◆ **Records provided**:
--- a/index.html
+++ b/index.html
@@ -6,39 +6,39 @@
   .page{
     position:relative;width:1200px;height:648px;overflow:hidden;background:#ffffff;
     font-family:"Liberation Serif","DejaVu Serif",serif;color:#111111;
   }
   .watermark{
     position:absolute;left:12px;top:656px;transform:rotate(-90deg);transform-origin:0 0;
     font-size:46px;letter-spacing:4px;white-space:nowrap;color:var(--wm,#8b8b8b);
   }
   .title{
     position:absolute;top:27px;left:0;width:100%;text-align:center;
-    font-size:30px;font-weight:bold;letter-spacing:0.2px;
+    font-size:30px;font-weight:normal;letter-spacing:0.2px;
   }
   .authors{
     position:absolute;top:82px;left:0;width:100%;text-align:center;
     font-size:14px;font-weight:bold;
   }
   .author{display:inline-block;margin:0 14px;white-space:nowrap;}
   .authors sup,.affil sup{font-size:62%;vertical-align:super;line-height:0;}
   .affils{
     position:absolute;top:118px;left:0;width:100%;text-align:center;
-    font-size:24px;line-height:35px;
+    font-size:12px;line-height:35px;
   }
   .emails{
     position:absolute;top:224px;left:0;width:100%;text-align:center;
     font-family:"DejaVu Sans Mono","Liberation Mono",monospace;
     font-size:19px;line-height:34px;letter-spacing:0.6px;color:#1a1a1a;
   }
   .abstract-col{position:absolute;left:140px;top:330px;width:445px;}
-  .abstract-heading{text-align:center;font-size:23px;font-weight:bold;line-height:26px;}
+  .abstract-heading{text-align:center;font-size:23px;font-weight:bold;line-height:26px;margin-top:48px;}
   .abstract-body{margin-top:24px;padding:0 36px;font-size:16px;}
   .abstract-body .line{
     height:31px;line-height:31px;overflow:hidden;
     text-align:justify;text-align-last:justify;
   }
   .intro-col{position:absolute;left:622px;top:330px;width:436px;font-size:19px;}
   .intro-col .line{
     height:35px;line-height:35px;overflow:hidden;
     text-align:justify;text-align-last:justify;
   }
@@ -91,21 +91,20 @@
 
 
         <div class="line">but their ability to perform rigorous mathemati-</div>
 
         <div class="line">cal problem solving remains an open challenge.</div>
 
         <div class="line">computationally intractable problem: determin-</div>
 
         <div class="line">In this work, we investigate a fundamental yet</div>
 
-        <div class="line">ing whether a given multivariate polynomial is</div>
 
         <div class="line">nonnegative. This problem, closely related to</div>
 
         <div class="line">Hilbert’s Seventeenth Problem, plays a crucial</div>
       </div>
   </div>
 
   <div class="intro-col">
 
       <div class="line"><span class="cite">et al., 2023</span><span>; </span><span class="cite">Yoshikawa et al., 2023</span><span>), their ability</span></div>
==
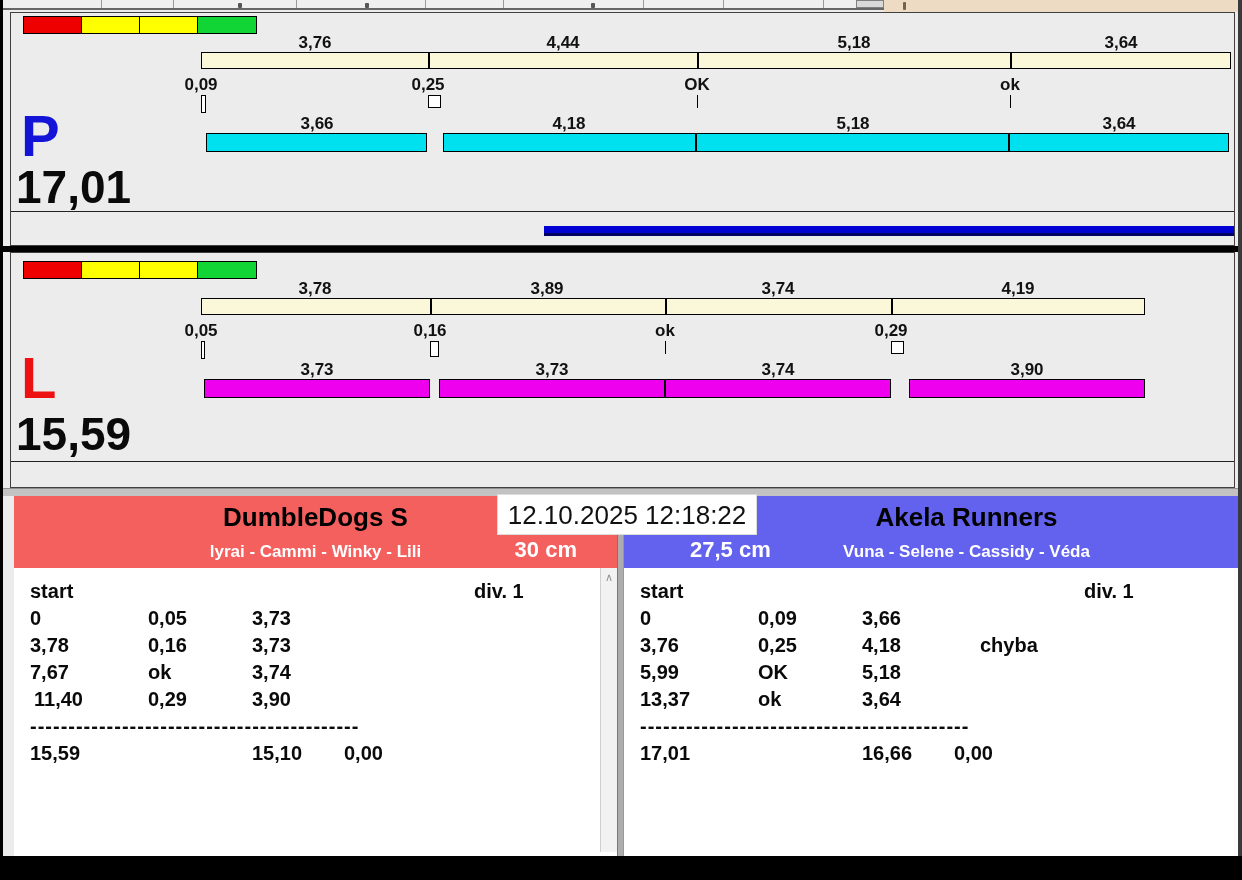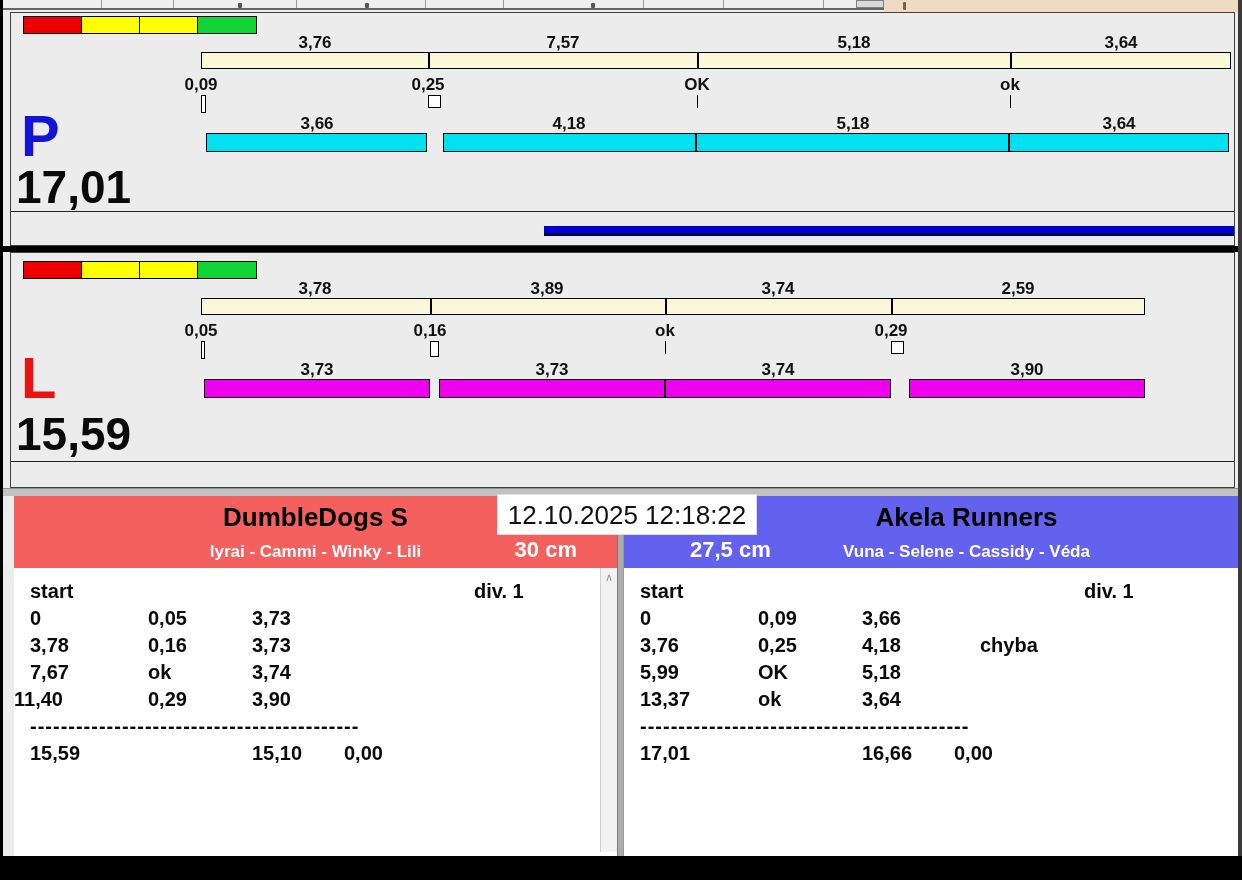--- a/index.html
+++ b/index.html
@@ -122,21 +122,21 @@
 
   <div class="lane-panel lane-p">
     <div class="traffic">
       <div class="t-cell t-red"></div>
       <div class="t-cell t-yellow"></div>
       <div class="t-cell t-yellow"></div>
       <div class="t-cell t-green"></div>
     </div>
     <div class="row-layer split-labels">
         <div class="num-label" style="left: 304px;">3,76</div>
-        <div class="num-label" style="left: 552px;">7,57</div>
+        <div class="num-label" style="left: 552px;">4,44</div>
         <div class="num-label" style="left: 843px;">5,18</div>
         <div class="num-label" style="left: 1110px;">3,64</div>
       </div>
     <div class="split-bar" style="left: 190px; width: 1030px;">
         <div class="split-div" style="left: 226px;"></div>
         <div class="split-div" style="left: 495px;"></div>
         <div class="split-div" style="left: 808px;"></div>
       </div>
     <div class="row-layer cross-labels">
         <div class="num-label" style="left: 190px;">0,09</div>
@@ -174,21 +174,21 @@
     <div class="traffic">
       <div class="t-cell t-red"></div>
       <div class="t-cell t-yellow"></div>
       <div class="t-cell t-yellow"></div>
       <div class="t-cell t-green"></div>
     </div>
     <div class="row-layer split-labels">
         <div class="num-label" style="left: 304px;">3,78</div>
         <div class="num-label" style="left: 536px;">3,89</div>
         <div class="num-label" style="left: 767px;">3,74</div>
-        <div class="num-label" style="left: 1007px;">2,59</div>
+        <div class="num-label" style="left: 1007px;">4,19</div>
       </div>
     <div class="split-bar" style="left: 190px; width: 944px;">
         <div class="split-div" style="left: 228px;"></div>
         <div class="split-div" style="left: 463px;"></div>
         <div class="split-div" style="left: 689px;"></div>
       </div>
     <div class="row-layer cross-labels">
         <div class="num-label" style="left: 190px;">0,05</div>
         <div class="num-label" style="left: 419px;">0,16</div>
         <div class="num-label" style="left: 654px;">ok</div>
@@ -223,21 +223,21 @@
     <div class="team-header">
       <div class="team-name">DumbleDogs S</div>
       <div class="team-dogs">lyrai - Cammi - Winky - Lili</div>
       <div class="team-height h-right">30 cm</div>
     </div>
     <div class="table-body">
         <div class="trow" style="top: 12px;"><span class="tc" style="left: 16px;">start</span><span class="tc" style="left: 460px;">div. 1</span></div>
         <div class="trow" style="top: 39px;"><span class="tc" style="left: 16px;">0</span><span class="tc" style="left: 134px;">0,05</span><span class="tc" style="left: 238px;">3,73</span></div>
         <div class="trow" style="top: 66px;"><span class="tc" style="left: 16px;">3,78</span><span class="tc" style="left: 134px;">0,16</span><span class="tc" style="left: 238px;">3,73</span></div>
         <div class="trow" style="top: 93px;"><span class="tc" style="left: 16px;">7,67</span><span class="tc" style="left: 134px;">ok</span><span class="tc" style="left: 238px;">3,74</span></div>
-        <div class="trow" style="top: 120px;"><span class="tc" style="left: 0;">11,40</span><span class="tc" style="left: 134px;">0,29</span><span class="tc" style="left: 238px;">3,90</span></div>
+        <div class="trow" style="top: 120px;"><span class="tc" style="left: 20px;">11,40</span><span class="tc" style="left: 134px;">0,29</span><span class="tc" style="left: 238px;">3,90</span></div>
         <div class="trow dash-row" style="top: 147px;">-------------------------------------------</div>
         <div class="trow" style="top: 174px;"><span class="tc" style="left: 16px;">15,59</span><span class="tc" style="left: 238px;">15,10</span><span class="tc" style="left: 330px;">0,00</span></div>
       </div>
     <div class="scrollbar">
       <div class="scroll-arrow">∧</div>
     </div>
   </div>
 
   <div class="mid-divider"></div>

◆ **Brief**: Show every line of the material that includes the string "body".

◆ **Answer to this problem**:
   .abstract-body{margin-top:24px;padding:0 36px;font-size:16px;}
   .abstract-body .line{
     <div class="table-body">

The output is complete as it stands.